**How to complete this task:** Even if the data beneath seems repetitive, write it all out again exactly.

**Edit tracking data:**
....

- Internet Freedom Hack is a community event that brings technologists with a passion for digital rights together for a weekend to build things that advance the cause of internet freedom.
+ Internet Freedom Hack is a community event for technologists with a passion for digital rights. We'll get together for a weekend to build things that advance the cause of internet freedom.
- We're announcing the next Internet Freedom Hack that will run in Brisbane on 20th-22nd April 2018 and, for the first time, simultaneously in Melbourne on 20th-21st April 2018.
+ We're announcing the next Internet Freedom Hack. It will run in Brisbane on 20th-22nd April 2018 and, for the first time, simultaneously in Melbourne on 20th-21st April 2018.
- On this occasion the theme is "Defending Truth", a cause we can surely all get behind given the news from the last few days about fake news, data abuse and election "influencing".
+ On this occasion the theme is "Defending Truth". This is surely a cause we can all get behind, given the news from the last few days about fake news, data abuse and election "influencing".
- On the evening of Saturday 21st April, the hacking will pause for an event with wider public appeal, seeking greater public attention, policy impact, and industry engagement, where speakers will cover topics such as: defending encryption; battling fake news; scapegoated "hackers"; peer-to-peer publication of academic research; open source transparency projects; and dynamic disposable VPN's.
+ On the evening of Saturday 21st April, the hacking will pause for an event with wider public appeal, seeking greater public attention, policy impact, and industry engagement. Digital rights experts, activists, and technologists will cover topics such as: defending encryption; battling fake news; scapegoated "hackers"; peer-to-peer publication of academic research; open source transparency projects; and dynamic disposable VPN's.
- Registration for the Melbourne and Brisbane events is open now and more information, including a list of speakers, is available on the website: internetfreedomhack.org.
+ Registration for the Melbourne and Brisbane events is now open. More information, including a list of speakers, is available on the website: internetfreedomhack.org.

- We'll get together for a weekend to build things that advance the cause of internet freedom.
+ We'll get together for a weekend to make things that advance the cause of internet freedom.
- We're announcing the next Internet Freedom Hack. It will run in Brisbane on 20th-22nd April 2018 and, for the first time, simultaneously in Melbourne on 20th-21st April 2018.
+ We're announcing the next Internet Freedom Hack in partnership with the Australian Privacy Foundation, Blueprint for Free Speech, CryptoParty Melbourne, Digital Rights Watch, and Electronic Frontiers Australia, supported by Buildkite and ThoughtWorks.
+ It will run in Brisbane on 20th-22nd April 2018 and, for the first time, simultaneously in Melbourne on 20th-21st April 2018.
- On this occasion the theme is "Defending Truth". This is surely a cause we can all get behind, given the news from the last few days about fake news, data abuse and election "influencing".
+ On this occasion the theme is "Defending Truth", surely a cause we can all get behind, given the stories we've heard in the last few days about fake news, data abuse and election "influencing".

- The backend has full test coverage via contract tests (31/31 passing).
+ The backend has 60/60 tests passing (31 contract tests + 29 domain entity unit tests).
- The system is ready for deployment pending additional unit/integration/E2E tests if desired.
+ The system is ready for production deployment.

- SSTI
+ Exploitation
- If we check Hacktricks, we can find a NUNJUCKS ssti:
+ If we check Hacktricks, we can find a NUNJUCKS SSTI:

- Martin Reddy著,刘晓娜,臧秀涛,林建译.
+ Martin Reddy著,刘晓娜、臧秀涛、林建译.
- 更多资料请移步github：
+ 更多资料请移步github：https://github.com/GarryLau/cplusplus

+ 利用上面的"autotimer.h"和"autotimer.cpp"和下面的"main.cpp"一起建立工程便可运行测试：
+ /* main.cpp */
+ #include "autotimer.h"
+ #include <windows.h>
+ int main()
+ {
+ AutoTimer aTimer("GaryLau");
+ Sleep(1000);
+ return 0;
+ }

....

**Solution to this exercise:**
- Internet Freedom Hack is a community event that brings technologists with a passion for digital rights together for a weekend to build things that advance the cause of internet freedom.
+ Internet Freedom Hack is a community event for technologists with a passion for digital rights. We'll get together for a weekend to build things that advance the cause of internet freedom.
- We're announcing the next Internet Freedom Hack that will run in Brisbane on 20th-22nd April 2018 and, for the first time, simultaneously in Melbourne on 20th-21st April 2018.
+ We're announcing the next Internet Freedom Hack. It will run in Brisbane on 20th-22nd April 2018 and, for the first time, simultaneously in Melbourne on 20th-21st April 2018.
- On this occasion the theme is "Defending Truth", a cause we can surely all get behind given the news from the last few days about fake news, data abuse and election "influencing".
+ On this occasion the theme is "Defending Truth". This is surely a cause we can all get behind, given the news from the last few days about fake news, data abuse and election "influencing".
- On the evening of Saturday 21st April, the hacking will pause for an event with wider public appeal, seeking greater public attention, policy impact, and industry engagement, where speakers will cover topics such as: defending encryption; battling fake news; scapegoated "hackers"; peer-to-peer publication of academic research; open source transparency projects; and dynamic disposable VPN's.
+ On the evening of Saturday 21st April, the hacking will pause for an event with wider public appeal, seeking greater public attention, policy impact, and industry engagement. Digital rights experts, activists, and technologists will cover topics such as: defending encryption; battling fake news; scapegoated "hackers"; peer-to-peer publication of academic research; open source transparency projects; and dynamic disposable VPN's.
- Registration for the Melbourne and Brisbane events is open now and more information, including a list of speakers, is available on the website: internetfreedomhack.org.
+ Registration for the Melbourne and Brisbane events is now open. More information, including a list of speakers, is available on the website: internetfreedomhack.org.

- We'll get together for a weekend to build things that advance the cause of internet freedom.
+ We'll get together for a weekend to make things that advance the cause of internet freedom.
- We're announcing the next Internet Freedom Hack. It will run in Brisbane on 20th-22nd April 2018 and, for the first time, simultaneously in Melbourne on 20th-21st April 2018.
+ We're announcing the next Internet Freedom Hack in partnership with the Australian Privacy Foundation, Blueprint for Free Speech, CryptoParty Melbourne, Digital Rights Watch, and Electronic Frontiers Australia, supported by Buildkite and ThoughtWorks.
+ It will run in Brisbane on 20th-22nd April 2018 and, for the first time, simultaneously in Melbourne on 20th-21st April 2018.
- On this occasion the theme is "Defending Truth". This is surely a cause we can all get behind, given the news from the last few days about fake news, data abuse and election "influencing".
+ On this occasion the theme is "Defending Truth", surely a cause we can all get behind, given the stories we've heard in the last few days about fake news, data abuse and election "influencing".

- The backend has full test coverage via contract tests (31/31 passing).
+ The backend has 60/60 tests passing (31 contract tests + 29 domain entity unit tests).
- The system is ready for deployment pending additional unit/integration/E2E tests if desired.
+ The system is ready for production deployment.

- SSTI
+ Exploitation
- If we check Hacktricks, we can find a NUNJUCKS ssti:
+ If we check Hacktricks, we can find a NUNJUCKS SSTI:

- Martin Reddy著,刘晓娜,臧秀涛,林建译.
+ Martin Reddy著,刘晓娜、臧秀涛、林建译.
- 更多资料请移步github：
+ 更多资料请移步github：https://github.com/GarryLau/cplusplus

+ 利用上面的"autotimer.h"和"autotimer.cpp"和下面的"main.cpp"一起建立工程便可运行测试：
+ /* main.cpp */
+ #include "autotimer.h"
+ #include <windows.h>
+ int main()
+ {
+ AutoTimer aTimer("GaryLau");
+ Sleep(1000);
+ return 0;
+ }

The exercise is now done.